Objectives: Our objectives were to determine associations of rates of change of circulating maternal CRH in midpregnancy with preterm delivery, CRH with estriol (E3) concentrations in late pregnancy, and predelivery changes in the ratios of E3, estradiol (E2), and P.

Design And Setting: A cohort of 500 pregnant women was followed from first antenatal visits to delivery during the period 2000-2004 at John Hunter Hospital, New South Wales, Australia, a tertiary care obstetric hospital.

Patients: Unselected subjects were recruited (including women with multiple gestations) and serial blood samples obtained.

Main Outcome Measures: CRH daily percentage change in term and preterm singletons at 26 wk, ratios E3/E2, P/E3, and P/E2 and the association between E3 and CRH concentrations in the last month of pregnancy (with spontaneous labor onset) were assessed.

Results: CRH percentage daily change was significantly higher in preterm than term singletons at 26 wk (medians 3.09 and 2.73; P = 0.003). In late pregnancy, CRH and E3 concentrations were significantly positively associated (P = 0.003).

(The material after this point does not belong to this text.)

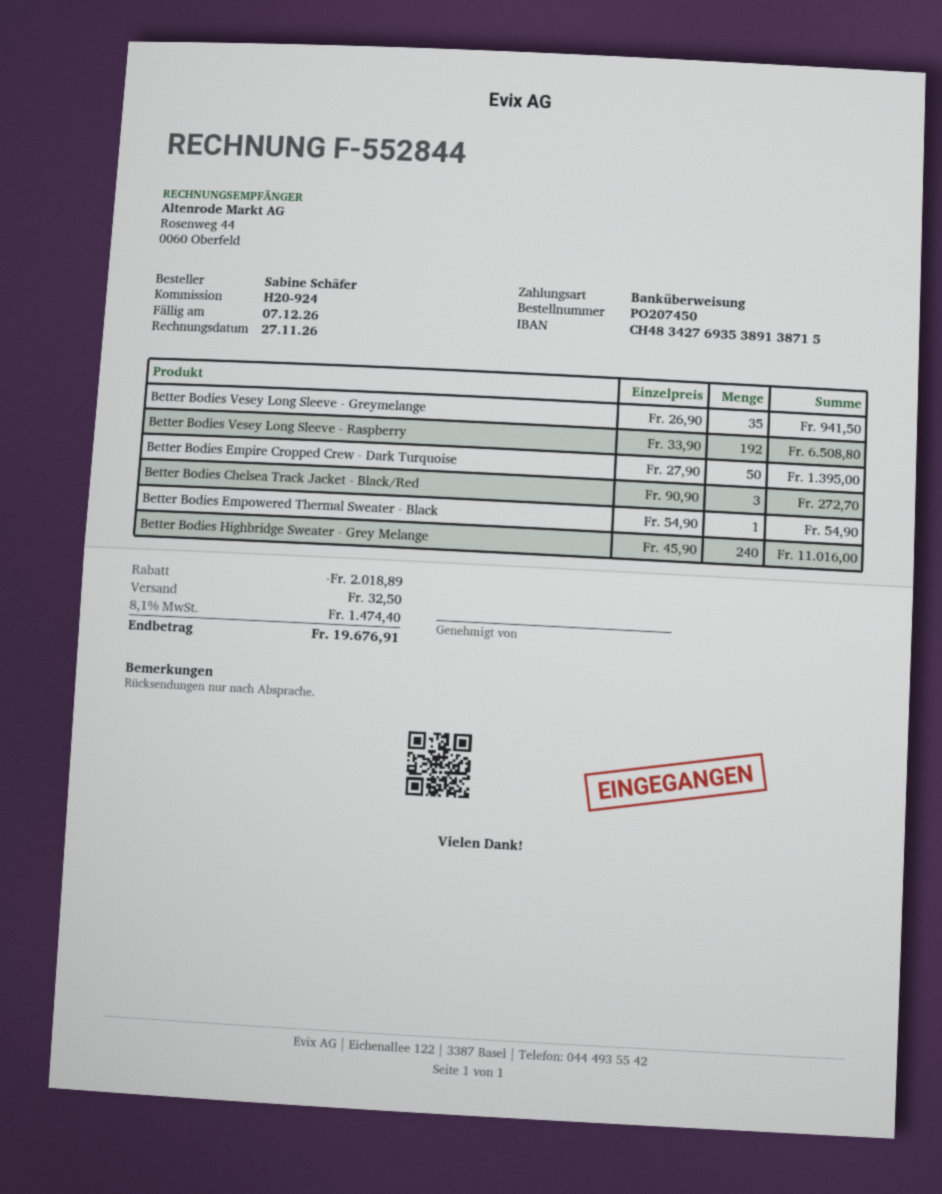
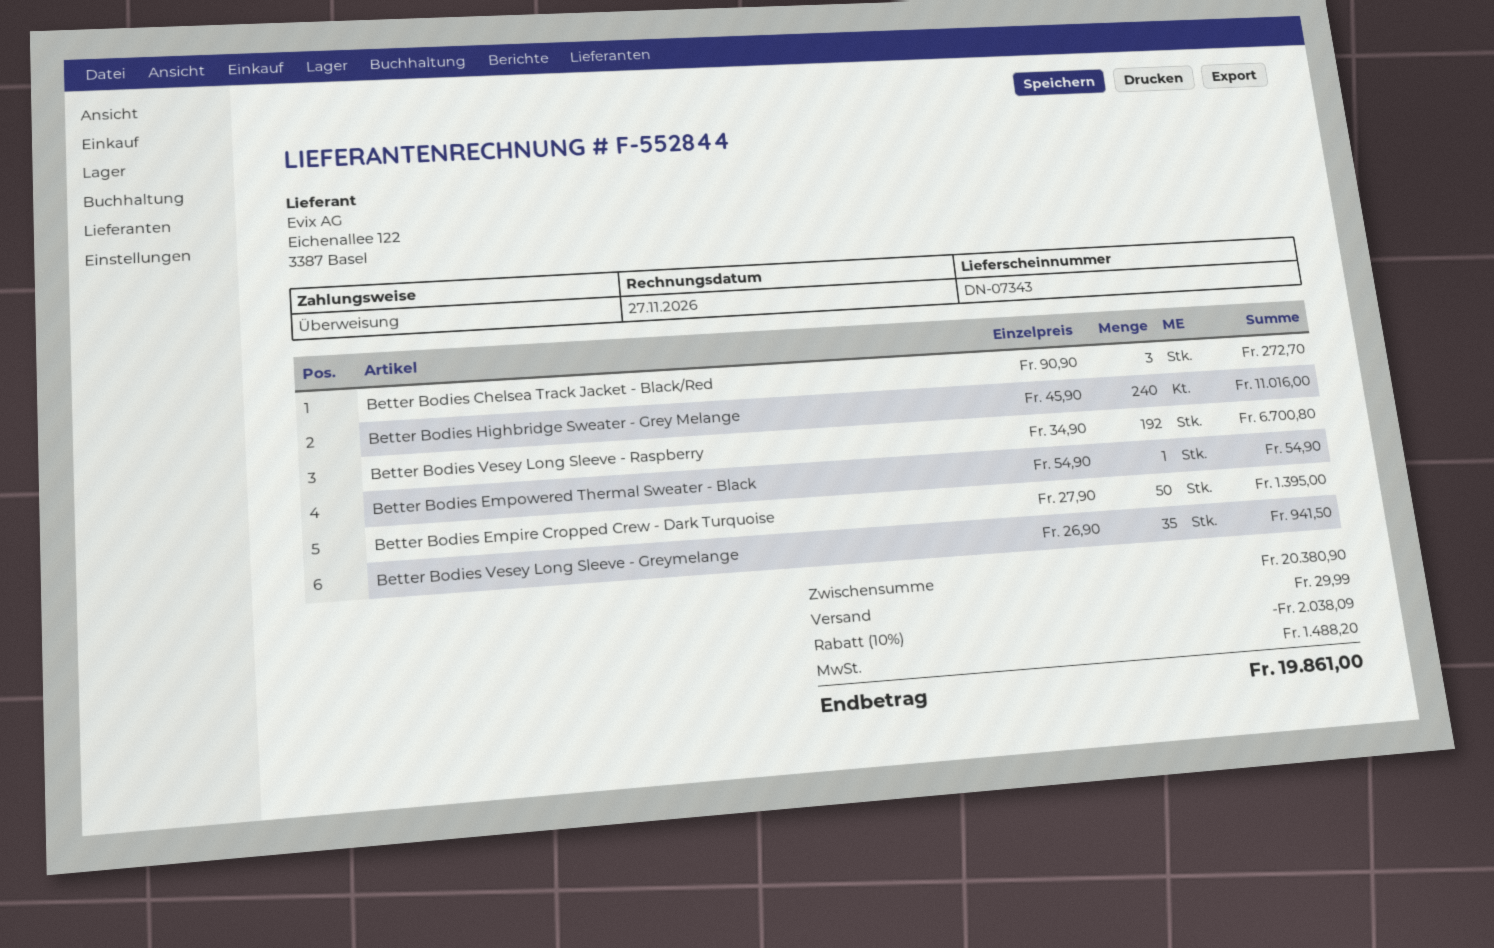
Better Bodies Vesey Long Sleeve - Raspberry: 192 x 33.90 = 6508.80 -> 192 x 34.90 = 6700.80
discount: 2018.89 -> 2038.09
shipping: 32.50 -> 29.99
tax: 1474.40 -> 1488.20
total: 19676.91 -> 19861.00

E3/E2 increased, P/E3 decreased, and P/E2 was unchanged in the month before delivery (medians: E3/E2, 7.04 and 10.59, P < 0.001; P/E3, 1.55 and 0.98, P < 0.001; P/E2, 11.78 and 10.79, P = 0.07).

Conclusions: The very rapid rise of CRH in late pregnancy is associated with an E3 surge and critically altered P/E3 and E3/E2 ratios that create an estrogenic environment at the onset of labor. Our evidence provides a rationale for the use of CRH in predicting preterm birth and informs approaches to delaying labor using P supplementation.